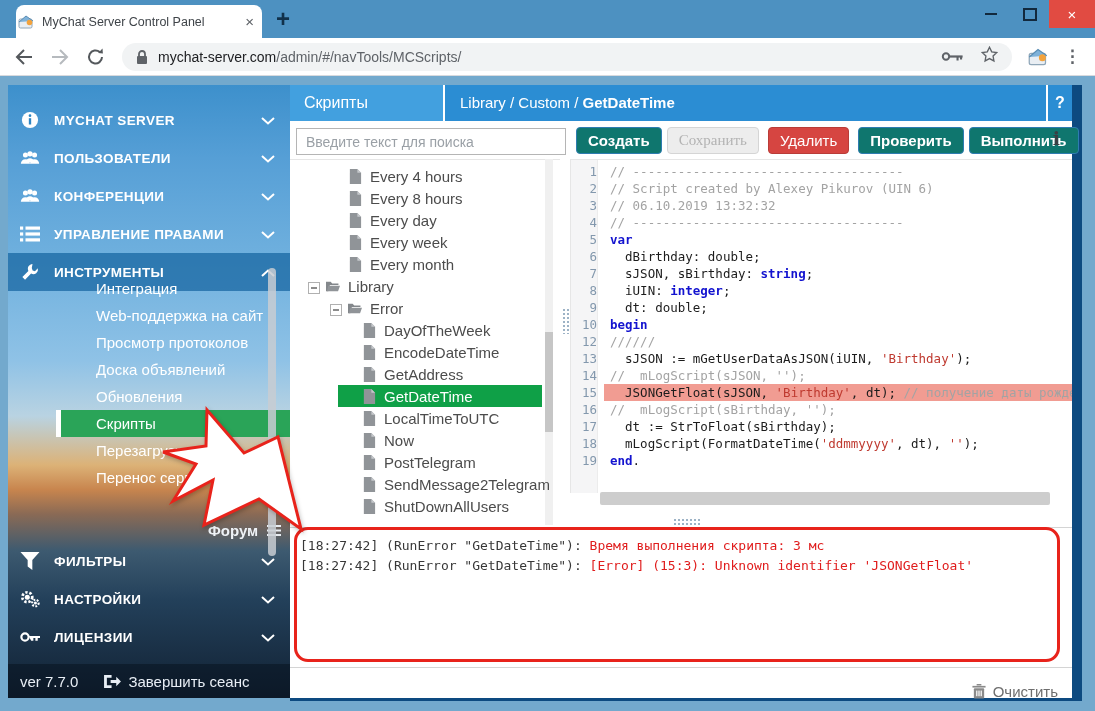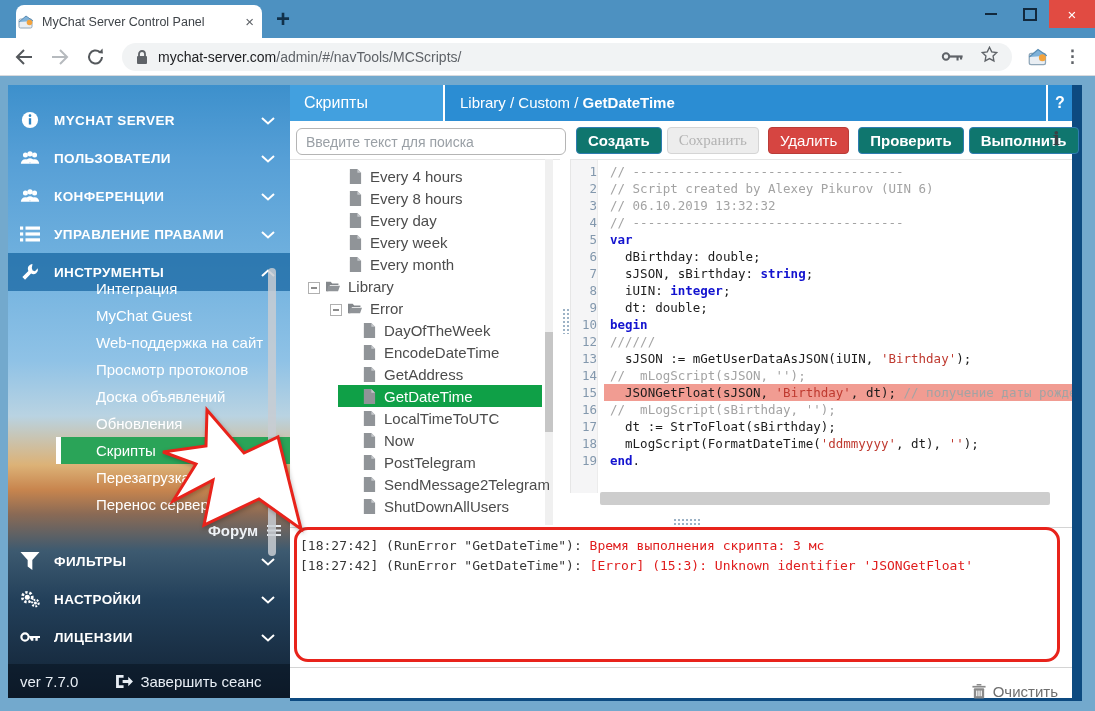--- a/index.html
+++ b/index.html
@@ -68,7 +68,7 @@
   .mcrumb b{font-weight:bold;}
   .mhelp{position:absolute;right:0;top:0;width:26px;height:36px;border-left:2px solid #fff;box-sizing:border-box;
     color:#fff;font-weight:bold;font-size:16px;line-height:36px;text-align:center;background:#2b8dd3;}
-  .msearch{position:absolute;left:6px;top:43px;width:250px;height:25px;border:1px solid #b5b5b5;border-radius:6px;
+  .msearch{position:absolute;left:6px;top:43px;width:250px;height:25px;border:1px solid #b5b5b5;border-radius:0;
     padding:0 9px;font-size:14px;color:#444;font-family:"Liberation Sans",sans-serif;outline:none;}
   .msearch::placeholder{color:#9aa0a6;}
   .mbuttons{position:absolute;left:286px;top:42px;display:flex;gap:5px;}

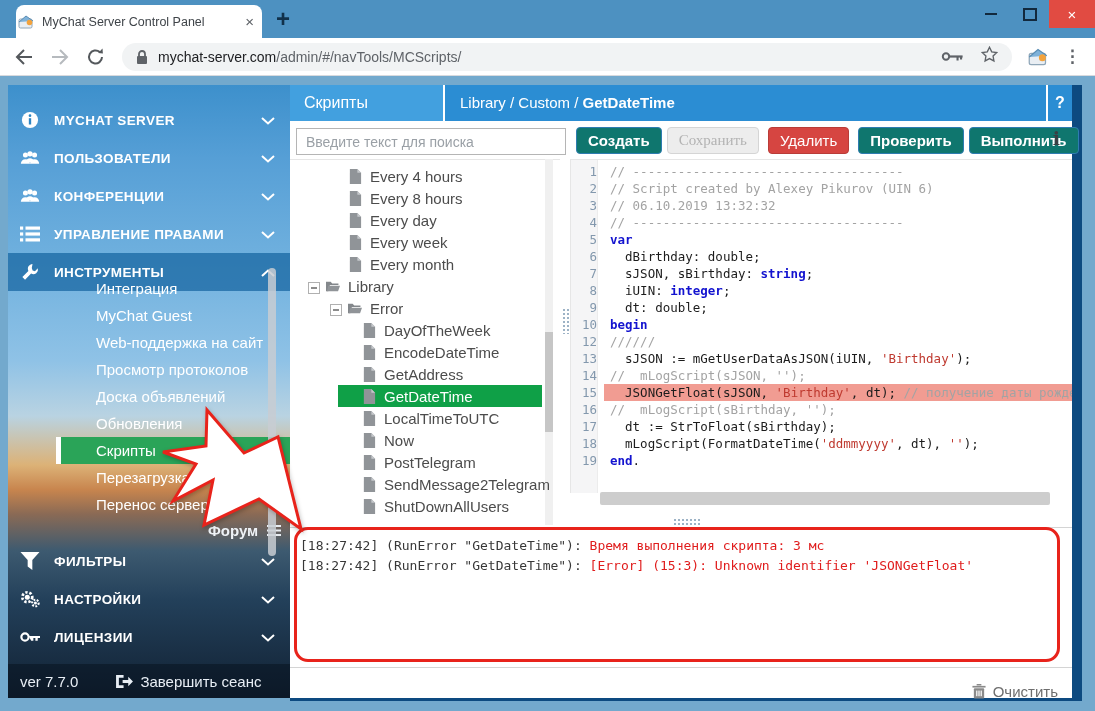--- a/index.html
+++ b/index.html
@@ -277,7 +277,6 @@
         </nav>
       <div id="submenu">
           <div class="subrow">Интеграция</div>
-          <div class="subrow">MyChat Guest</div>
           <div class="subrow">Web-поддержка на сайт</div>
           <div class="subrow">Просмотр протоколов</div>
           <div class="subrow">Доска объявлений</div>

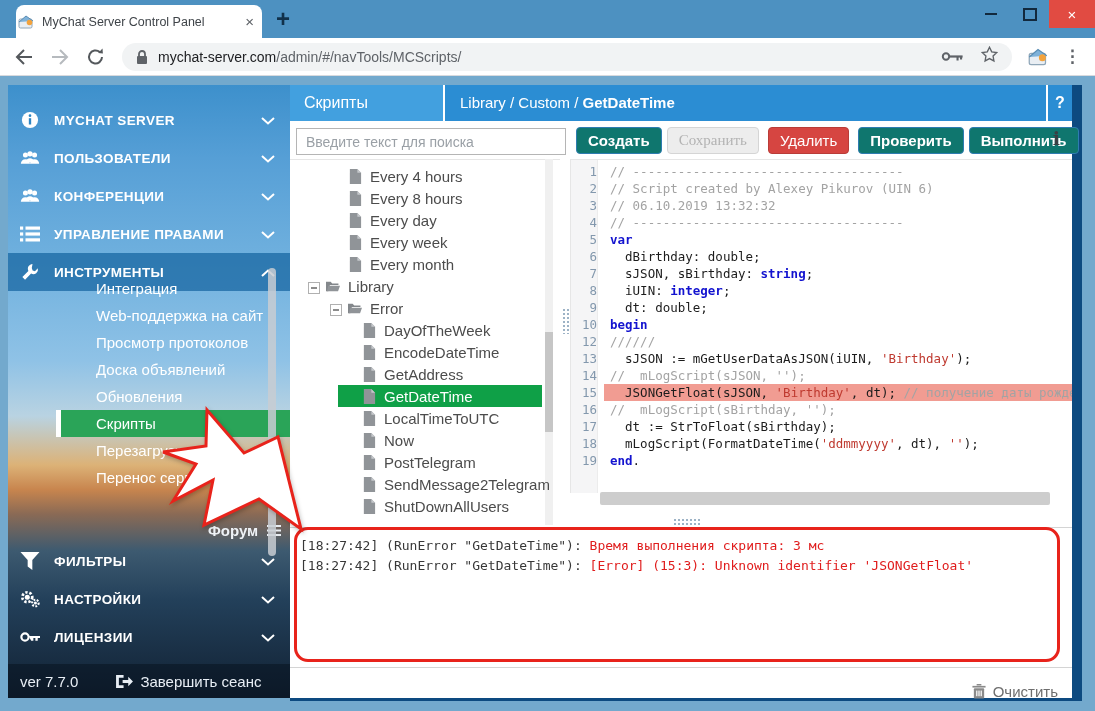--- a/index.html
+++ b/index.html
@@ -53,7 +53,7 @@
   .forum svg{width:14px;height:11px;}
   #navbottom{position:absolute;left:0;top:457px;right:0;}
   .sfooter{position:absolute;left:0;bottom:0;right:0;height:34px;background:rgba(5,15,28,.5);
-    display:flex;align-items:center;padding:0 12px;gap:24px;font-size:15px;color:#e8eef5;}
+    display:flex;align-items:center;padding:0 12px;gap:12px;font-size:15px;color:#e8eef5;}
   .logout{display:flex;align-items:center;gap:7px;margin-left:14px;}
   .logout svg{width:17px;height:15px;}
   .sscroll{position:absolute;left:260px;top:183px;width:8px;height:288px;background:rgba(200,205,210,.85);border-radius:4px;}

-*-

*Task*:
Copy out each line of the records where the word "subrow" appears.

*Result for this exercise*:
           <div class="subrow">Интеграция</div>
-          <div class="subrow">MyChat Guest</div>
           <div class="subrow">Web-поддержка на сайт</div>
           <div class="subrow">Просмотр протоколов</div>
           <div class="subrow">Доска объявлений</div>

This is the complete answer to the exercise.